The push to secure peoples website connections is going a lot further. At first it was login forms that where getting labeled as insecure (most prominently in Firefox). Now Google, with Chrome is going a step further, from July this year all sites which are not using encrypted connections (old http) will be marked as not secure. From Googles security blog:
For the past several years, we’ve moved toward a more secure web by strongly advocating that sites adopt HTTPS encryption. And within the last year, we’ve also helped users understand that HTTP sites are not secure by gradually marking a larger subset of HTTP pages as “not secure”. Beginning in July 2018 with the release of Chrome 68, Chrome will mark all HTTP sites as “not secure”.
So now really is the time, even if what you have is a simple brochure site to make sure your site works with secure connections.
Most web hosting panels will give access to enable SSL if you don’t have technical expertise.
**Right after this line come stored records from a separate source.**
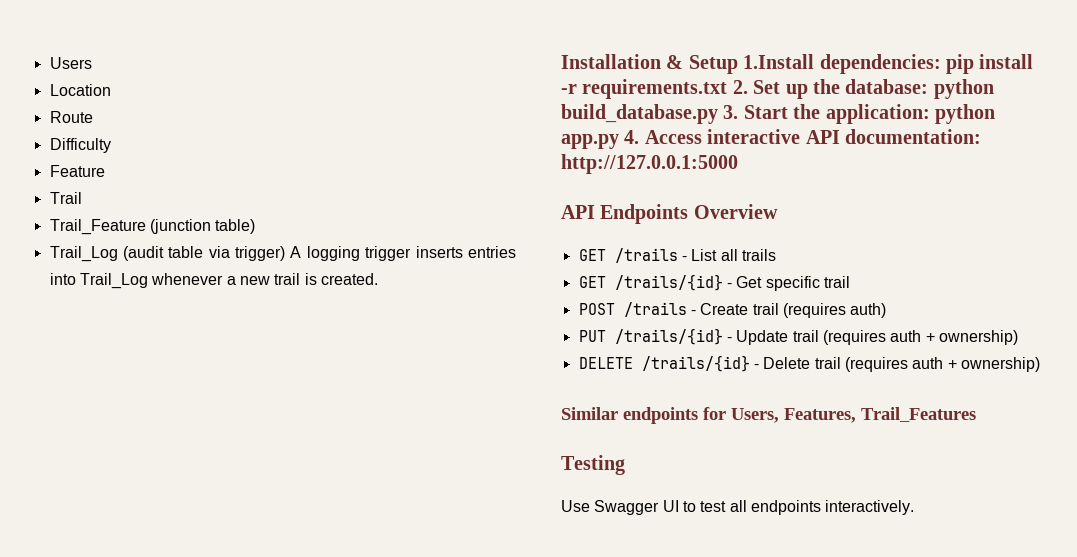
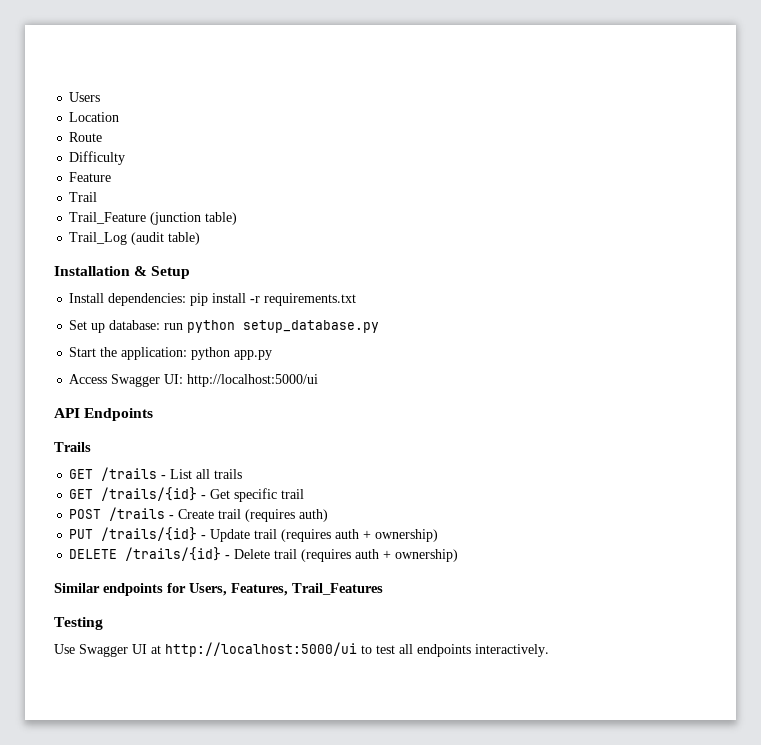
- Trail_Log (audit table via trigger) A logging trigger inserts entries into Trail_Log whenever a new trail is created.
+ Trail_Log (audit table)
- Installation & Setup 1.Install dependencies: pip install -r requirements.txt 2. Set up the database: python build_database.py 3. Start the application: python app.py 4. Access interactive API documentation: http://127.0.0.1:5000
+ Installation & Setup
+ Install dependencies: pip install -r requirements.txt
+ Set up database: run python setup_database.py
+ Start the application: python app.py
+ Access Swagger UI: http://localhost:5000/ui
- API Endpoints Overview
+ API Endpoints
+ Trails
- Use Swagger UI to test all endpoints interactively.
+ Use Swagger UI at http://localhost:5000/ui to test all endpoints interactively.

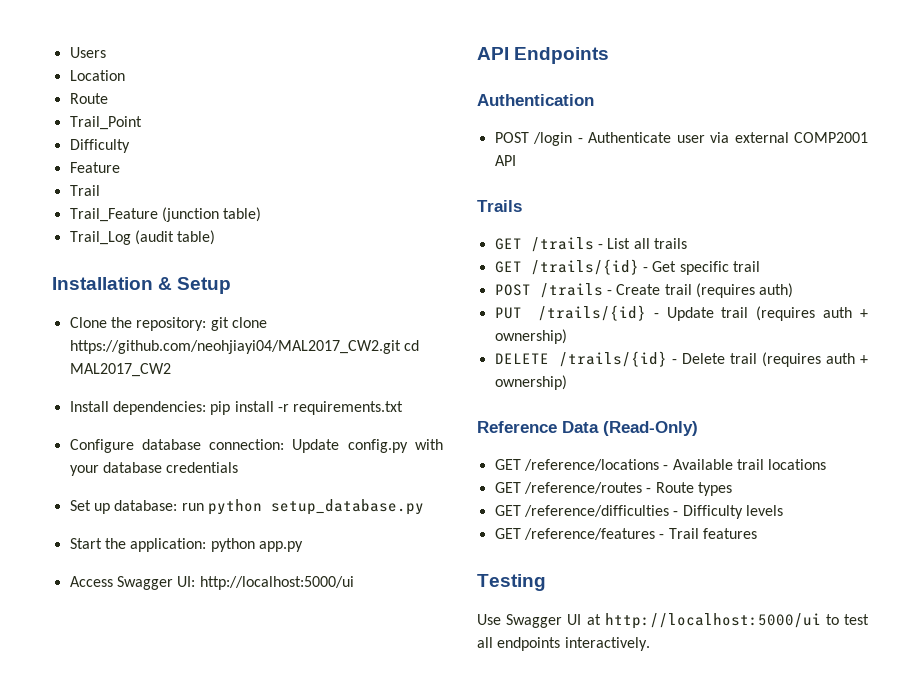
+ Trail_Point
+ Clone the repository: git clone https://github.com/neohjiayi04/MAL2017_CW2.git cd MAL2017_CW2
+ Configure database connection: Update config.py with your database credentials
+ Authentication
+ POST /login - Authenticate user via external COMP2001 API
- Similar endpoints for Users, Features, Trail_Features
+ Reference Data (Read-Only)
+ GET /reference/locations - Available trail locations
+ GET /reference/routes - Route types
+ GET /reference/difficulties - Difficulty levels
+ GET /reference/features - Trail features

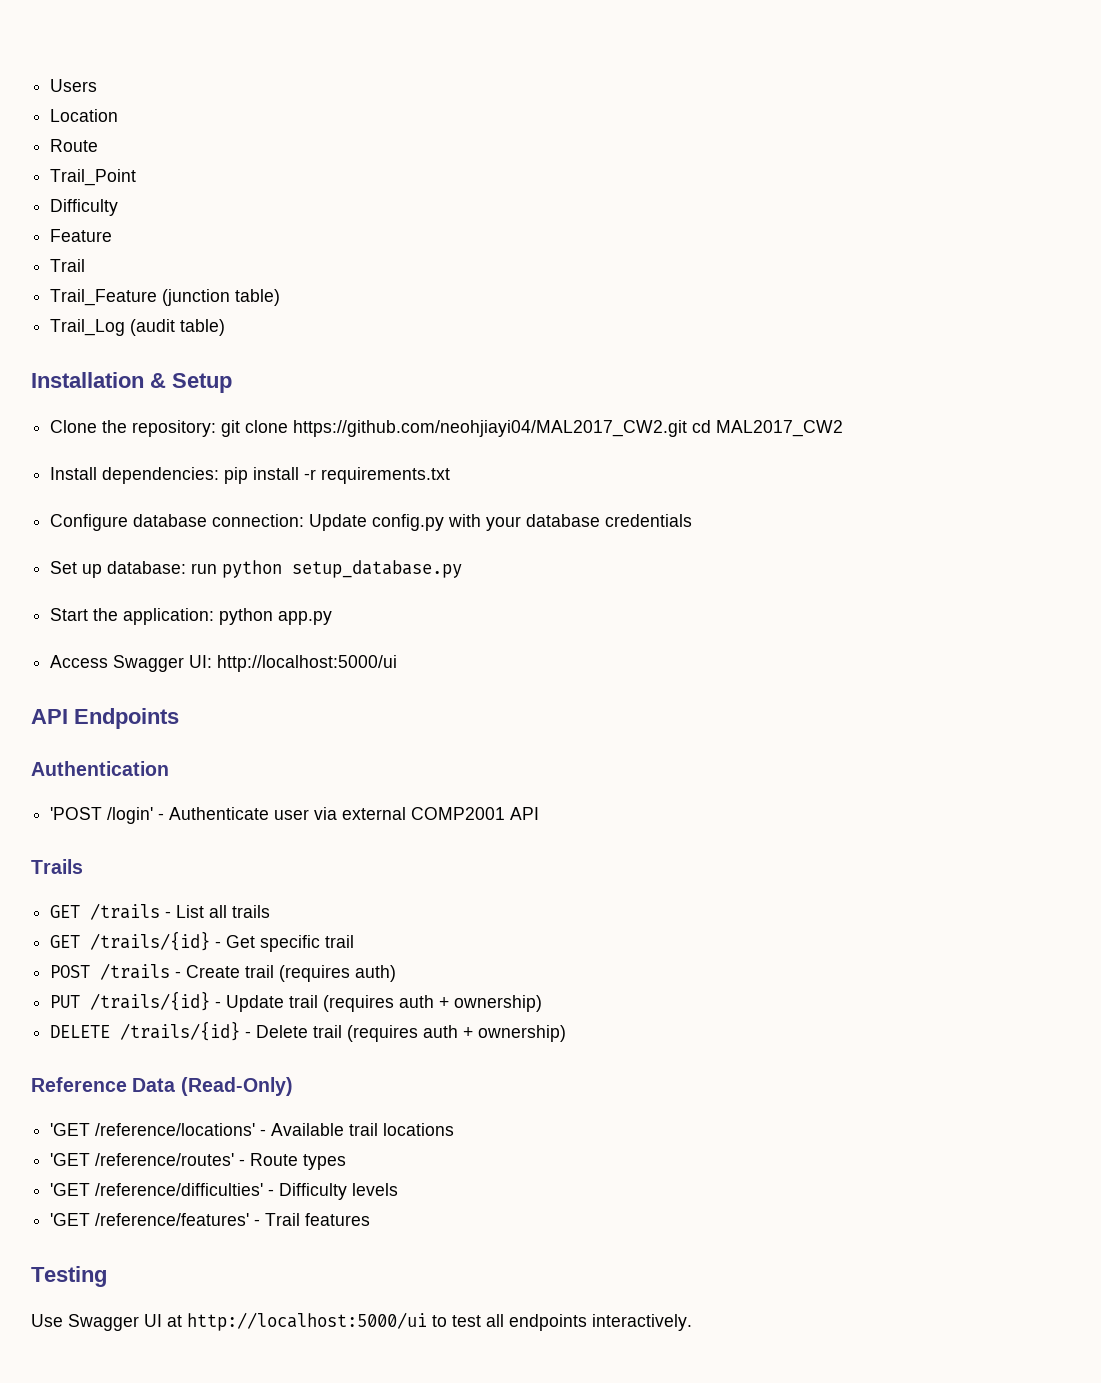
- POST /login - Authenticate user via external COMP2001 API
+ 'POST /login' - Authenticate user via external COMP2001 API
- GET /reference/locations - Available trail locations
+ 'GET /reference/locations' - Available trail locations
- GET /reference/routes - Route types
+ 'GET /reference/routes' - Route types
- GET /reference/difficulties - Difficulty levels
+ 'GET /reference/difficulties' - Difficulty levels
- GET /reference/features - Trail features
+ 'GET /reference/features' - Trail features

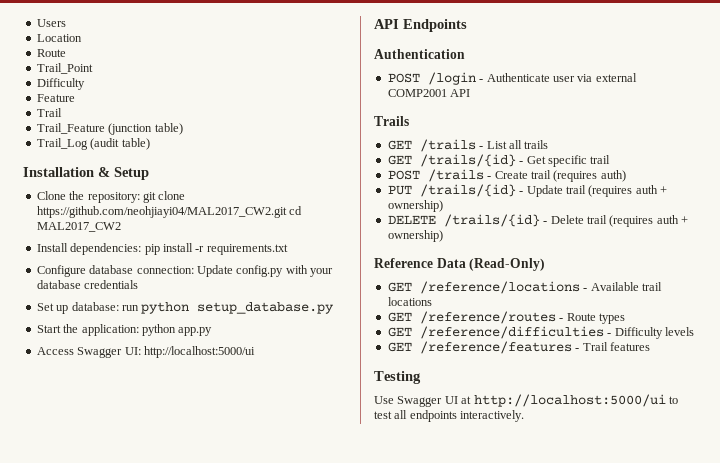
- 'POST /login' - Authenticate user via external COMP2001 API
+ POST /login - Authenticate user via external COMP2001 API
- 'GET /reference/locations' - Available trail locations
+ GET /reference/locations - Available trail locations
- 'GET /reference/routes' - Route types
+ GET /reference/routes - Route types
- 'GET /reference/difficulties' - Difficulty levels
+ GET /reference/difficulties - Difficulty levels
- 'GET /reference/features' - Trail features
+ GET /reference/features - Trail features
Lets Encrypt provides free, auto renewable SSL certificates that work in all recent browsers, and there are also services such as Cloudflare that can offer upgrade connections to SSL, though this does open a person in the middle issue as Cloudflare decrypt the traffic and then make a further request for the page, which depending on settings may not be secure.
Once secure connections are enabled and the certificate is installed, its important to check any resources that load on the page are also set to load over https. Sometimes with platforms such as WordPress, when the initial install was over a standard http url, any images that where uploaded can be included in the page with the absolute URL. This will flag up warnings when loading the website under a secure connection (a mixed content warning). This will require a search and replace over all the old URLs, as well as changing the sites setting to use the secure version in the future (under Settings → General). There are also plugins that can silently rewrite insecure requests to the secure version as webpages are loaded. Similar plugins or modules are available for other platforms.
Same issue can happen with resources such as CSS and Javascript. If your not technically minded you may need to talk to the person who developed your website, or find a developer. In general its better to load resources relatively using /resource type uris instead of the full link. For external resources (scripts loaded from Google for example) then //api.google.com (just exclude the http: bit) will mean that the resources load on whichever type of connection the web connection the site was originally loaded with.
Upgrading to secure connections provides better reassurance to those who make use of your website, though its only one step. With GDPR coming into force then there is a lot more to make sure your website is secure. I have a feeling that soon enough it will not just be insecure warnings, but http will stop being supported altogether.